** YOUR GOAL **
The required result is every line of the records that includes "subtotal".

** TASK DATA **
_____

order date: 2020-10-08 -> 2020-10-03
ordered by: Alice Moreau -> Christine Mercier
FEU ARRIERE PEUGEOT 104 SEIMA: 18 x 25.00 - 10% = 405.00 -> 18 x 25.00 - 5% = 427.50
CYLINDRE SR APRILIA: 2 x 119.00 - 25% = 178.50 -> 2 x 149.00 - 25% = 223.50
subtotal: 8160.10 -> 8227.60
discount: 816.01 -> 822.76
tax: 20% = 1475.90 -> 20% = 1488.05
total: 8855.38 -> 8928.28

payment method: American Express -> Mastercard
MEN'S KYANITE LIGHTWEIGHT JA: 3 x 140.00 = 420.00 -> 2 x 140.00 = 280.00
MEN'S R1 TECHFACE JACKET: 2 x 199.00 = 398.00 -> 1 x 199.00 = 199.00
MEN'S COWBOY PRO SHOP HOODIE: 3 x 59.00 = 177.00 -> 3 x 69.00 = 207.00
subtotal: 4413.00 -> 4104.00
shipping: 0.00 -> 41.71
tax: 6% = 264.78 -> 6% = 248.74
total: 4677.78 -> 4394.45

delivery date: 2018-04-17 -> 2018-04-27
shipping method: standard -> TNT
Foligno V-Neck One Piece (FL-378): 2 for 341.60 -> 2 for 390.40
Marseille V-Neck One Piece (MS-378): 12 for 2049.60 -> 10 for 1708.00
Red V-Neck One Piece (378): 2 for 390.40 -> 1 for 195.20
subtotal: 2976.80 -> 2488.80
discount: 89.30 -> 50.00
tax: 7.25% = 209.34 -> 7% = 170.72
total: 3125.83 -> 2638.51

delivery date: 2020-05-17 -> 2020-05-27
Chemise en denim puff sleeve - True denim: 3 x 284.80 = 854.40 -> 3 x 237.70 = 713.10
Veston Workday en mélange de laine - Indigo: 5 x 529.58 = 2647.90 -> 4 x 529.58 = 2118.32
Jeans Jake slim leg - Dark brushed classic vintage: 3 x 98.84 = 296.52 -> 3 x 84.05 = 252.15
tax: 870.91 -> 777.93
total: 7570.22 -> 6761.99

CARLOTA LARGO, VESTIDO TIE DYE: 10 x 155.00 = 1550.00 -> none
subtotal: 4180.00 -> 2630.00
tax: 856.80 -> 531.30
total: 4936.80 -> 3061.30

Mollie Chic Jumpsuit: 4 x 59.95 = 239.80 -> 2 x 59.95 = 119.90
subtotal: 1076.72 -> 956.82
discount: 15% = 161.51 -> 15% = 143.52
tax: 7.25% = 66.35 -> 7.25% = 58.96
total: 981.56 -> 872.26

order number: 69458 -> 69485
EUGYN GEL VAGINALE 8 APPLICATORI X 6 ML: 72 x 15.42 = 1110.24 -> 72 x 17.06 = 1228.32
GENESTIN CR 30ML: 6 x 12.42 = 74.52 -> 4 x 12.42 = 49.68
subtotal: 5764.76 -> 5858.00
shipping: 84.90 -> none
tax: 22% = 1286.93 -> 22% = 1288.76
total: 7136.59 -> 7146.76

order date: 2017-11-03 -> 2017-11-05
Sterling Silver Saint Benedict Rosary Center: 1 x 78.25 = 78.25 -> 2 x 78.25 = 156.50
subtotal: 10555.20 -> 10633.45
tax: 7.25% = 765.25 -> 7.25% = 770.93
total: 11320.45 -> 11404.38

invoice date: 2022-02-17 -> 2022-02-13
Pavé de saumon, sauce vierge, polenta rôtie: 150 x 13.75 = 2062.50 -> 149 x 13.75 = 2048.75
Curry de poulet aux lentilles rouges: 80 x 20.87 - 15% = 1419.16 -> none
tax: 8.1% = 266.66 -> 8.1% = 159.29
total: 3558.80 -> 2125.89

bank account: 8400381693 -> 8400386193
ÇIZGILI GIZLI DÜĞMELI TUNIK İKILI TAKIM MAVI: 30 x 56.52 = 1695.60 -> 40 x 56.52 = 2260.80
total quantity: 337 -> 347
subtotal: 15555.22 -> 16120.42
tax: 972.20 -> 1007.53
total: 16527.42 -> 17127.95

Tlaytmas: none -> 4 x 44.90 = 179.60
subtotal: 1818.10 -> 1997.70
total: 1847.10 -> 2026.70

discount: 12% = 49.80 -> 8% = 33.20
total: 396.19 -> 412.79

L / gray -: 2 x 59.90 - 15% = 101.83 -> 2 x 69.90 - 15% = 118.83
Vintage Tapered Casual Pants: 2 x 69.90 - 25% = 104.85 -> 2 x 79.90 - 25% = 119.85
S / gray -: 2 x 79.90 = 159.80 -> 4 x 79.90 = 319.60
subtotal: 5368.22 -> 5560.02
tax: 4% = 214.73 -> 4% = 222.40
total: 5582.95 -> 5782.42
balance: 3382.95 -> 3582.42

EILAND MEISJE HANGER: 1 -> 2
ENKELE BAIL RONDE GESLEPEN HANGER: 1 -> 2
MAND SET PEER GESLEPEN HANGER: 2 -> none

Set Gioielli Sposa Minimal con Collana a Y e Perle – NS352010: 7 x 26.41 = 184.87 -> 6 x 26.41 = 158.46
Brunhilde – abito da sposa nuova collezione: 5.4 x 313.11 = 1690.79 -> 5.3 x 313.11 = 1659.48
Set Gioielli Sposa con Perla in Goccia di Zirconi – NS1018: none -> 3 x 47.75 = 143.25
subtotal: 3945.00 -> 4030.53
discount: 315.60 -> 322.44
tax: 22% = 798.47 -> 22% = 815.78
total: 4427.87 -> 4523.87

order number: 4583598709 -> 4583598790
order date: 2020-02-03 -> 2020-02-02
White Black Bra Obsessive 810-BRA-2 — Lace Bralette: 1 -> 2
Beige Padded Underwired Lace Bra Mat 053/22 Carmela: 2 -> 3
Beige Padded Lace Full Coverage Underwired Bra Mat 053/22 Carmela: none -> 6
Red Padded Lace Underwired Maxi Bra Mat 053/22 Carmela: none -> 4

_____

** EXERCISE ANSWER **
subtotal: 8160.10 -> 8227.60
subtotal: 4413.00 -> 4104.00
subtotal: 2976.80 -> 2488.80
subtotal: 4180.00 -> 2630.00
subtotal: 1076.72 -> 956.82
subtotal: 5764.76 -> 5858.00
subtotal: 10555.20 -> 10633.45
subtotal: 15555.22 -> 16120.42
subtotal: 1818.10 -> 1997.70
subtotal: 5368.22 -> 5560.02
subtotal: 3945.00 -> 4030.53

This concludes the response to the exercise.